Implementing AAI into existing cross-infrastructure user communities with cloud service offerings: the Instruct use case.
Friday, September 30, 2016 - 09:00
Callum Smith – Instruct, European Research Infrastructure for Structural Biology, University of Oxford, Wellcome Trust Centre for Human Genetics, Roosevelt Drive, Oxford OX3 7BN, United Kingdom.
Callum has worked with Instruct to design and develop both the ARIA system and the associated AAI infrastructure that is hosted by Instruct.
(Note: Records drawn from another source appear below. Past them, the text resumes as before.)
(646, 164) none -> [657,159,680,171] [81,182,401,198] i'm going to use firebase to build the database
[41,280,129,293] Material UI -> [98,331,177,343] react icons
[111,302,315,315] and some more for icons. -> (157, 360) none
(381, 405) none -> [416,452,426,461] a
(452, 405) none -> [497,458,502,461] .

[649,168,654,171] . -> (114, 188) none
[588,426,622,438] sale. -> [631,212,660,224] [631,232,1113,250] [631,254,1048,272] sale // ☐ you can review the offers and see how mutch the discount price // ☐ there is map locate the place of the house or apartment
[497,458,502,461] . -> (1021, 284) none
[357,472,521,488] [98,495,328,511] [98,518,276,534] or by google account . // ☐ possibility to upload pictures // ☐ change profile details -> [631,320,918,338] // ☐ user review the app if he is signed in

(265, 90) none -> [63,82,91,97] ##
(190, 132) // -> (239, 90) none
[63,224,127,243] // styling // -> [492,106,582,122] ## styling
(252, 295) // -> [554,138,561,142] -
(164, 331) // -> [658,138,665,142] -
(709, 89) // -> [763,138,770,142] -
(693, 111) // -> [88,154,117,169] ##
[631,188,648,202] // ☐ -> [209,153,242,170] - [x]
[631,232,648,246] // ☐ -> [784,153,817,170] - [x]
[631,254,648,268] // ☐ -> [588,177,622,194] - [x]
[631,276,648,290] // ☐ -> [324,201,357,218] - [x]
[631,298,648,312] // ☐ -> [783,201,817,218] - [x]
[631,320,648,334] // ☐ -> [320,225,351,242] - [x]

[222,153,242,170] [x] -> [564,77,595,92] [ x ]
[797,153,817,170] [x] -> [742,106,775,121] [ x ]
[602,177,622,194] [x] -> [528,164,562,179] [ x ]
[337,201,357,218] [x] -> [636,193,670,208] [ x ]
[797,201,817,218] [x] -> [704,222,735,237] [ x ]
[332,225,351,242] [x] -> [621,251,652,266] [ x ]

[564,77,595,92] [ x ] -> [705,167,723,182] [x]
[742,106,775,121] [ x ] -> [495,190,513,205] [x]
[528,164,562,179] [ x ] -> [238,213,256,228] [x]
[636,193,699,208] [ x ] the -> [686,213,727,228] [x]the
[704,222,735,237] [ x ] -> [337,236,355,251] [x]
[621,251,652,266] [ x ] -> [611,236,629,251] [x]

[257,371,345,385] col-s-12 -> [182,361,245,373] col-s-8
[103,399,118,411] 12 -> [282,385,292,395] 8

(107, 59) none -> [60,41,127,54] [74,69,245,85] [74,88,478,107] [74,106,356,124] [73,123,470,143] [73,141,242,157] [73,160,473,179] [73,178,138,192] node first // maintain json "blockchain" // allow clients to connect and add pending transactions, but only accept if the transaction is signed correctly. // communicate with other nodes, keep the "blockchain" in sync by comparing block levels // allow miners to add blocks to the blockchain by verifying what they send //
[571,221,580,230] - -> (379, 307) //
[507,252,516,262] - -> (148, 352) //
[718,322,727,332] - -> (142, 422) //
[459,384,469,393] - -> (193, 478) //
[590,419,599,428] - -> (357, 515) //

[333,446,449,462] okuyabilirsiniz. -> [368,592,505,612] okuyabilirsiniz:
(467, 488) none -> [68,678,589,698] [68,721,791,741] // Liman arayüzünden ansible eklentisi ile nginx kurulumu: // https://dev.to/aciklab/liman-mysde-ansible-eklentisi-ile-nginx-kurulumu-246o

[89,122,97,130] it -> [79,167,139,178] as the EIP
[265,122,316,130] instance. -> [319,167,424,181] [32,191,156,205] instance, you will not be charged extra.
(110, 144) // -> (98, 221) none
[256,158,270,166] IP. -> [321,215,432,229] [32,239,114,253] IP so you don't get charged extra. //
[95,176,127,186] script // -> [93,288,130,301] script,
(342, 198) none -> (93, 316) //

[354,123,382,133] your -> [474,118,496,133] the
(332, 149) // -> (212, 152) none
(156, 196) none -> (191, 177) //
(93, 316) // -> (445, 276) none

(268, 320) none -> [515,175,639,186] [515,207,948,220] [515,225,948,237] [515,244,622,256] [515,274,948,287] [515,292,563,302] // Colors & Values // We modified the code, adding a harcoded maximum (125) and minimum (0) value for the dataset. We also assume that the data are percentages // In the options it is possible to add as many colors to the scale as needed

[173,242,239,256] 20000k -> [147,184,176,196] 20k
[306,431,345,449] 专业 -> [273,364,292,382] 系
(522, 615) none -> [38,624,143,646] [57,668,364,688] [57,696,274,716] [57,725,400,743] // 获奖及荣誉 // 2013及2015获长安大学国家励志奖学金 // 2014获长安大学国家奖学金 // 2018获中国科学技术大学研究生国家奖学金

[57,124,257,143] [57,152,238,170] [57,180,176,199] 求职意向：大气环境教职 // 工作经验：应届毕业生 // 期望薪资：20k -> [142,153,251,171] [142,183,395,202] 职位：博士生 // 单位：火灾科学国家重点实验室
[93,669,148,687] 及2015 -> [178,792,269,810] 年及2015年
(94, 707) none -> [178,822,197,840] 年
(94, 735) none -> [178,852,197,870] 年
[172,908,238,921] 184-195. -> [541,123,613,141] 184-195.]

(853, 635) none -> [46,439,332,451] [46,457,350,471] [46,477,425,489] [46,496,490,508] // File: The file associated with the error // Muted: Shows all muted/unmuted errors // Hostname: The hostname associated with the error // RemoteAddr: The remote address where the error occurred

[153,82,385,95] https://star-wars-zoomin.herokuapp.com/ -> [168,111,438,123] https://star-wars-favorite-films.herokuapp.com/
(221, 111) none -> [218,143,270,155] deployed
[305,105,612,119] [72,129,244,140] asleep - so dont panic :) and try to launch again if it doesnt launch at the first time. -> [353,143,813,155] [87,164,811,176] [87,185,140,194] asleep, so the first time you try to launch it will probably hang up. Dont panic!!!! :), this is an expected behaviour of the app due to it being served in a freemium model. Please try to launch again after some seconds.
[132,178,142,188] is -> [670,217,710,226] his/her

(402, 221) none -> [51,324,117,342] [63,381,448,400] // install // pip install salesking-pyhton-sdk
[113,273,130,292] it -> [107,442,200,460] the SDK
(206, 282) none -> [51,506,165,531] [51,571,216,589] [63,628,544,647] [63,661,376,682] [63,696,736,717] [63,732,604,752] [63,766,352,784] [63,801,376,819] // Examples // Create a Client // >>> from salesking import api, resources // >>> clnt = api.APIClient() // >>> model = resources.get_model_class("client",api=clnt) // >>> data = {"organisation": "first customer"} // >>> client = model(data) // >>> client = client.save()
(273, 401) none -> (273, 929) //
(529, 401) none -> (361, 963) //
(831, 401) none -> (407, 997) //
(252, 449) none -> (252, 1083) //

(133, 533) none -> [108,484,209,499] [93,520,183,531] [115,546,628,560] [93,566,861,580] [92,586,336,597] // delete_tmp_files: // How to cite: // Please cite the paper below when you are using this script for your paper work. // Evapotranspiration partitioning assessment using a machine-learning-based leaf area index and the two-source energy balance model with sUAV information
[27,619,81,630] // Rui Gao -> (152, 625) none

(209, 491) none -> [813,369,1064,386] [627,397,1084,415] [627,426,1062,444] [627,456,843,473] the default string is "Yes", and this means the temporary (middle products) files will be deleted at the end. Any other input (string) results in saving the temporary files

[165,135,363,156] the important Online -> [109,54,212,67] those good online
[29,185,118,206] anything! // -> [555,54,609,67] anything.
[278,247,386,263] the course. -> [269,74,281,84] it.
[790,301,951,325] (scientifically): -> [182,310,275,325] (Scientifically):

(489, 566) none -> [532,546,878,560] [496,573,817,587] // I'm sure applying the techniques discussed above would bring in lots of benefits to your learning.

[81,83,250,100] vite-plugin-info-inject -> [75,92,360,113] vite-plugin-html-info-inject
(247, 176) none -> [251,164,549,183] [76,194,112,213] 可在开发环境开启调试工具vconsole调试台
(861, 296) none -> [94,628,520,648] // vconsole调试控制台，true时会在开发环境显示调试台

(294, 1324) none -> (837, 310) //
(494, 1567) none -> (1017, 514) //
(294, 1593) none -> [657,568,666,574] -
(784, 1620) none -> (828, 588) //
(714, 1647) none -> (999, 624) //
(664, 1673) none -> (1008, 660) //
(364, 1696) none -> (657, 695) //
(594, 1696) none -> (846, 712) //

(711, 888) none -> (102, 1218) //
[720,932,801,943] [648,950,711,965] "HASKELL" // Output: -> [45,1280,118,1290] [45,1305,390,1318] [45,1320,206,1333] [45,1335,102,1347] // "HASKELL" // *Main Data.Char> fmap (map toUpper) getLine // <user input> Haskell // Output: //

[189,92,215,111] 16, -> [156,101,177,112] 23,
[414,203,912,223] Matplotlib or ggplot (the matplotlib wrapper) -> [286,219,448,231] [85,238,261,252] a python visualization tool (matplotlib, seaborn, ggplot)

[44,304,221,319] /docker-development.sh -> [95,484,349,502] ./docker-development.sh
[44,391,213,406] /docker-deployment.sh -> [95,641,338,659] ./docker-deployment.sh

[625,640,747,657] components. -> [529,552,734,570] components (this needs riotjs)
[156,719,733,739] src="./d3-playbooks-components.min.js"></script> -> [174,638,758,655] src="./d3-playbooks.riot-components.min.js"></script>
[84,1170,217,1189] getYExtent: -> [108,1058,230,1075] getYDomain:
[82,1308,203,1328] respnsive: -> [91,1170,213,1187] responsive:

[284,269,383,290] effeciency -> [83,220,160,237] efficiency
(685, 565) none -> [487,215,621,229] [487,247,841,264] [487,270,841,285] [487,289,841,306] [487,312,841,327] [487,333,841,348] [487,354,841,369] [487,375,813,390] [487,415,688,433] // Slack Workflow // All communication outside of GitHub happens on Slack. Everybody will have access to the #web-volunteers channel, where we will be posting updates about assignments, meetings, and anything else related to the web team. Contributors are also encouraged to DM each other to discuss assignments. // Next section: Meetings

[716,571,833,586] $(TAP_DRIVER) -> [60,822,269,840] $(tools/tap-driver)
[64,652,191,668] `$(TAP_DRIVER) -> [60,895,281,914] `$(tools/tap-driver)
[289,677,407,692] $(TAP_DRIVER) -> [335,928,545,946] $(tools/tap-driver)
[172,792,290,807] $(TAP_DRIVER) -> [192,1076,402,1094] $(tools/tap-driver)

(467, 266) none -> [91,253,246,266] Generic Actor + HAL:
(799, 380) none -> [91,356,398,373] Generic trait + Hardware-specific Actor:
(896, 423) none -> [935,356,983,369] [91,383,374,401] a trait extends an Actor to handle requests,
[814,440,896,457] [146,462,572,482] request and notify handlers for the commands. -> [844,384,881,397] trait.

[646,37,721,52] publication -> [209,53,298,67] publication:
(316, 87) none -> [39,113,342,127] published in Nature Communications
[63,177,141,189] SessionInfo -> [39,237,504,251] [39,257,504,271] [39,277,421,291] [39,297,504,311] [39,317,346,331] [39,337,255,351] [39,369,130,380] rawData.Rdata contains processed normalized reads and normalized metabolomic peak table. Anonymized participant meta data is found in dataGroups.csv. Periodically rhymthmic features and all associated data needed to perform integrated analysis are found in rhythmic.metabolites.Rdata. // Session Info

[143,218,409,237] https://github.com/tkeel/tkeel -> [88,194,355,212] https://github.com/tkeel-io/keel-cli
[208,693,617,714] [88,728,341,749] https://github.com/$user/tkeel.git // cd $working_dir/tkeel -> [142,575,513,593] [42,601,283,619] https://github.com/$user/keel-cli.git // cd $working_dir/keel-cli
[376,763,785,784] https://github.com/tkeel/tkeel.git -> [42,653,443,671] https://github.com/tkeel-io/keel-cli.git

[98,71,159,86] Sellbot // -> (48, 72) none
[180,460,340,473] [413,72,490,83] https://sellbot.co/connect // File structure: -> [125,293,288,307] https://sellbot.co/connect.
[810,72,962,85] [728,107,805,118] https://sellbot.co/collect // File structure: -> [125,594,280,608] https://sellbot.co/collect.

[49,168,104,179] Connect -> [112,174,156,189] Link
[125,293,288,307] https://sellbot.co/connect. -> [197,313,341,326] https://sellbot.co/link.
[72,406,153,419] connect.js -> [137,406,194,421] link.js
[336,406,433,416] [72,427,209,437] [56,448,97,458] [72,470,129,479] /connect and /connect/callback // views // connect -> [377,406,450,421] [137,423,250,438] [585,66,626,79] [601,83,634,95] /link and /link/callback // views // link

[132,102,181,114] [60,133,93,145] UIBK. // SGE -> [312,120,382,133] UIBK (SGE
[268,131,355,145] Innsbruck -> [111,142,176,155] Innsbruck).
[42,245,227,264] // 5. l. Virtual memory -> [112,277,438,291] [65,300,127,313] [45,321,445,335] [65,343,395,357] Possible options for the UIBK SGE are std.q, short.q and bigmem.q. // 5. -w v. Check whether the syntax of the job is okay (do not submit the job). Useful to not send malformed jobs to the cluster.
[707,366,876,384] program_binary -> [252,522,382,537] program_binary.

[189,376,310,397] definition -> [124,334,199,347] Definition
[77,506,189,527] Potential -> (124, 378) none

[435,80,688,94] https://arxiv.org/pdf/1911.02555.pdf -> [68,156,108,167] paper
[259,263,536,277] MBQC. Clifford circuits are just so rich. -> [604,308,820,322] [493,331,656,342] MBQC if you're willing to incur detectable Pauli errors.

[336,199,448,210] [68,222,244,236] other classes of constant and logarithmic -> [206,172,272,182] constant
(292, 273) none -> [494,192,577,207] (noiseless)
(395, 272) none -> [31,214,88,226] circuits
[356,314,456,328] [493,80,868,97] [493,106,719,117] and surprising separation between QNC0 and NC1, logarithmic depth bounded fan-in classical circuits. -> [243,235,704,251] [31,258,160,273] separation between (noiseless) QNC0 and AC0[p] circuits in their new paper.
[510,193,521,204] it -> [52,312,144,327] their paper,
Key Words: AAI, research infrastructure, structural biology, eduGAIN, cross-platform solutions
Instruct is the European infrastructure for structural biology which offers access to facilities and platforms across Europe. The business of access provision is, on the surface, very simple. However, the actual administration and support for users is very complex and time consuming. Instruct developed an online service (ARIA) to manage access as an end-to-end solution that was designed to support any number of infrastructures and access offerings as a hosted cloud service. ARIA is now in use by multiple infrastructures and facilities, many of which have their own identity services. Future plans include the integration of the ARIA AAI with other AAI sources to provide a consistent cross-AAI authentication which will improve user experience and allow data interoperability.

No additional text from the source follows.